Pouvez-vous nous présenter brièvement votre sujet de thèse et en quoi la mobilité a enrichi vos recherches ?
Ma thèse explore comment les mouvements et les mobilisations populaires émergent dans les établissements informels des villes du Sud en réponse aux politiques et projets répressifs de réduction des risques d’inondation menés par l’État qui conduisent souvent à des expulsions ou à des relocalisations forcées. En comparant Accra (Old Fadama) et Lagos (Badia East), mes recherches visent à comprendre comment les résidents des établissements informels, qui sont également à l’avant-garde du changement climatique et d’autres défis environnementaux, se mobilisent par le biais de manifestations, de plaidoyers, de négociations et de litiges, pour contester et remodeler ces projets répressifs dirigés par l’État. Ma recherche examine également, à travers une lentille comparative, les contextes locaux des deux villes, en explorant les processus sociaux et politiques qui influencent la façon dont ces politiques et projets environnementaux répressifs sont formulés et mis en œuvre d’une part, et la capacité des mouvements populaires locaux à émerger et à contester ces politiques et projets, d’autre part. En fin de compte, mes recherches visent à fournir des voies pour mettre en œuvre des approches de gouvernance urbaine plus inclusives et équitables qui garantissent que les besoins et les voix des populations locales sont pris en compte dans les décisions politiques.
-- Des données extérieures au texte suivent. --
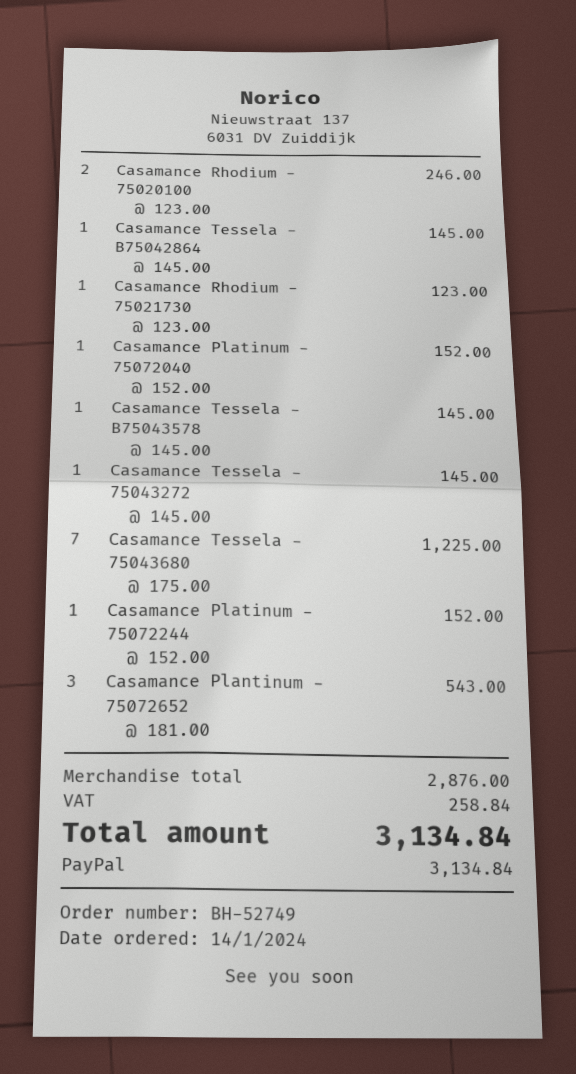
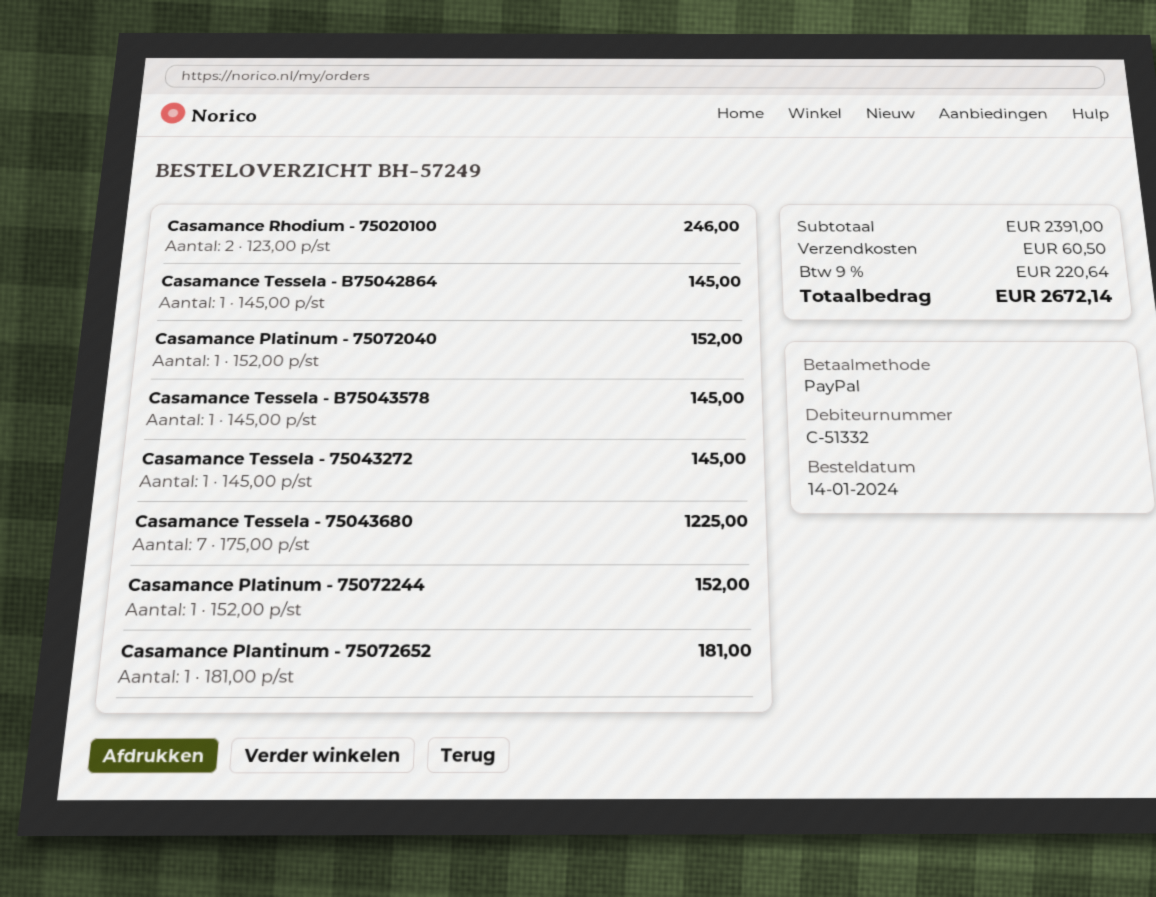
order number: BH-52749 -> BH-57249
Casamance Rhodium - 75021730: 1 x 123.00 = 123.00 -> none
Casamance Plantinum - 75072652: 3 x 181.00 = 543.00 -> 1 x 181.00 = 181.00
subtotal: 2876.00 -> 2391.00
shipping: none -> 60.50
tax: 258.84 -> 220.64
total: 3134.84 -> 2672.14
Mon travail de terrain à Accra (Old Fadama) a fourni des perspectives et des éclairages enrichissants pour mon problème de recherche. À travers des
observations et des entretiens, j’en suis venu à identifier et à comprendre le processus clé par lequel les principales associations de résidents et d’autres acteurs non étatiques tentent d’engager les autorités de l’État et de la ville, non seulement pour contester ces projets répressifs dirigés par l’État, mais aussi pour explorer des pistes de projets collaboratifs et inclusifs de réduction des risques d’inondation.
Pourquoi avoir choisi cette destination en particulier pour votre mobilité ?
En juin 2015, Accra a connu l’une de ses pires inondations, au cours de laquelle plus de 150 personnes ont perdu la vie. Cette catastrophe a été rapidement suivie par la démolition d’abris dans le plus grand quartier informel d’Accra, Old Fadama, avec des efforts déployés pour expulser les habitants sans qu’il soit prévu de les reloger ni de verser d’indemnités. Après les démolitions, les habitants se sont mobilisés et ont organisé une manifestation violente pour résister aux expulsions et protéger leurs droits sur la ville. Cette catastrophe et les troubles qui ont suivi ont envoyé des
ondes de choc à travers le pays et ont laissé une empreinte sur mon jeune moi. Celles-ci, associées aux inondations perpétuelles d’Accra, piquent mon intérêt pour l’exploration des causes de ces inondations récurrentes, la façon dont les résidents informels vivent l’intensification des inondations, leurs pratiques d’adaptation locales et les pistes qui existent pour promouvoir des projets de réduction des risques
d’inondation plus inclusifs dans les établissements informels urbains.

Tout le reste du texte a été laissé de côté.